Return on equity or ROE is an important factor to be considered by a shareholder because it tells them how effectively their capital is being reinvested. In other words, it is a profitability ratio which measures the rate of return on the capital provided by the company's shareholders.

View our latest analysis for Lovisagruvan

How To Calculate Return On Equity?

The formula for return on equity is:

Return on Equity = Net Profit (from continuing operations) ÷ Shareholders' Equity

So, based on the above formula, the ROE for Lovisagruvan is:

6.2% = kr1.6m ÷ kr26m (Based on the trailing twelve months to September 2020).

The 'return' is the amount earned after tax over the last twelve months. One way to conceptualize this is that for each SEK1 of shareholders' capital it has, the company made SEK0.06 in profit.

What Has ROE Got To Do With Earnings Growth?

So far, we've learned that ROE is a measure of a company's profitability. Based on how much of its profits the company chooses to reinvest or "retain", we are then able to evaluate a company's future ability to generate profits. Assuming everything else remains unchanged, the higher the ROE and profit retention, the higher the growth rate of a company compared to companies that don't necessarily bear these characteristics.

Lovisagruvan's Earnings Growth And 6.2% ROE

On the face of it, Lovisagruvan's ROE is not much to talk about. A quick further study shows that the company's ROE doesn't compare favorably to the industry average of 8.8% either. As a result, Lovisagruvan reported a very low income growth of 2.3% over the past five years.

As a next step, we compared Lovisagruvan's net income growth with the industry and were disappointed to see that the company's growth is lower than the industry average growth of 13% in the same period.

past-earnings-growth
NGM:LOVI Past Earnings Growth December 28th 2020

Earnings growth is an important metric to consider when valuing a stock. The investor should try to establish if the expected growth or decline in earnings, whichever the case may be, is priced in.

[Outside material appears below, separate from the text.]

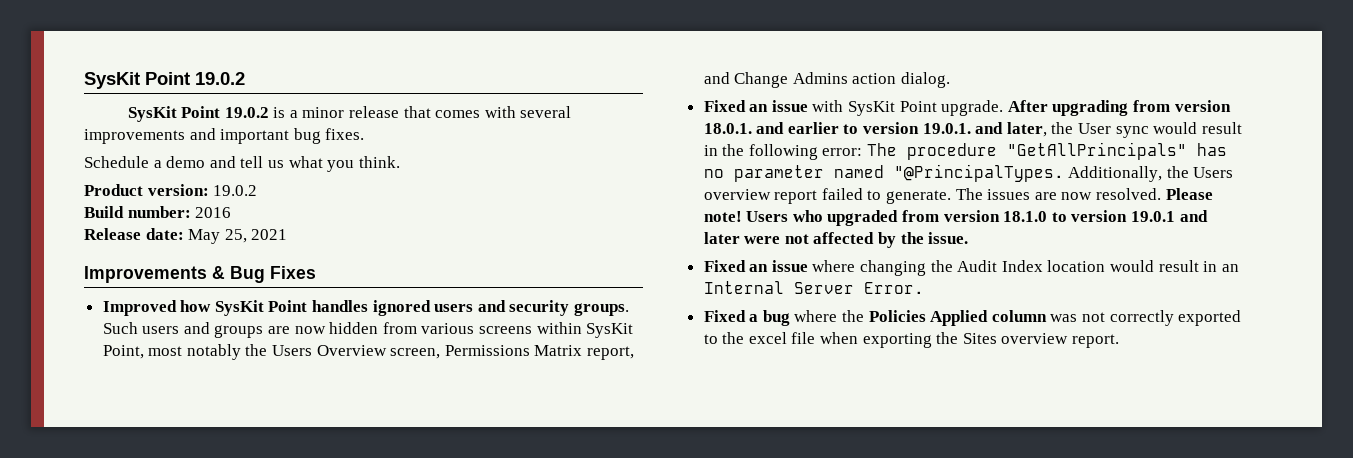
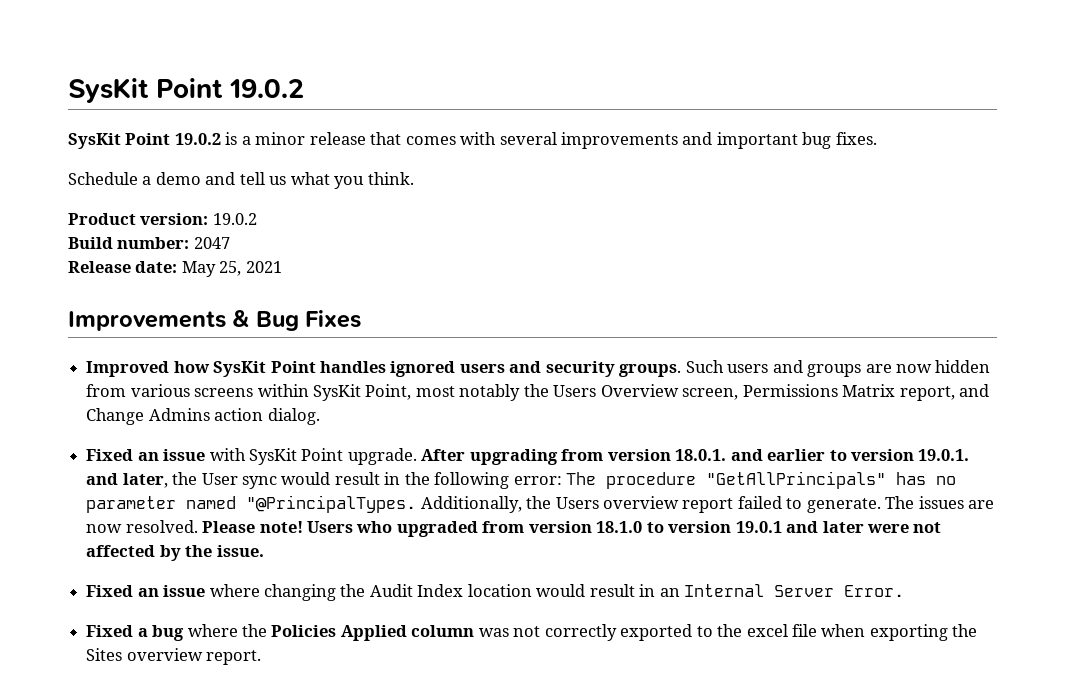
[195,207,232,218] 2016 -> [193,237,230,249] 2047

This then helps them determine if the stock is placed for a bright or bleak future. If you're wondering about Lovisagruvan's's valuation, check out this gauge of its price-to-earnings ratio, as compared to its industry.

Is Lovisagruvan Efficiently Re-investing Its Profits?

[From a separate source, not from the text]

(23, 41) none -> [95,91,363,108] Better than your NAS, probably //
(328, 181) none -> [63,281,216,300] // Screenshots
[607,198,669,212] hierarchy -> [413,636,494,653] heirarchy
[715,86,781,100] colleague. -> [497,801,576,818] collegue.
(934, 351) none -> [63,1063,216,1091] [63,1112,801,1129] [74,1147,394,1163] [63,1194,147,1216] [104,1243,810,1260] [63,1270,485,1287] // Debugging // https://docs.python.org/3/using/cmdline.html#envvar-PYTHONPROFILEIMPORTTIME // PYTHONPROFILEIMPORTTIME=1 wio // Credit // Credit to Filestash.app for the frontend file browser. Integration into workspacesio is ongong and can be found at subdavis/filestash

The high three-year median payout ratio of 73% (that is, the company retains only 27% of its income) over the past three years for Lovisagruvan suggests that the company's earnings growth was lower as a result of paying out a majority of its earnings.

In addition, Lovisagruvan has been paying dividends over a period of at least ten years suggesting that keeping up dividend payments is way more important to the management even if it comes at the cost of business growth.

Conclusion

On the whole, Lovisagruvan's performance is quite a big let-down. Because the company is not reinvesting much into the business, and given the low ROE, it's not surprising to see the lack or absence of growth in its earnings. In brief, we think the company is risky and investors should think twice before making any final judgement on this company. You can see the 4 risks we have identified for Lovisagruvan by visiting our risks dashboard for free on our platform here.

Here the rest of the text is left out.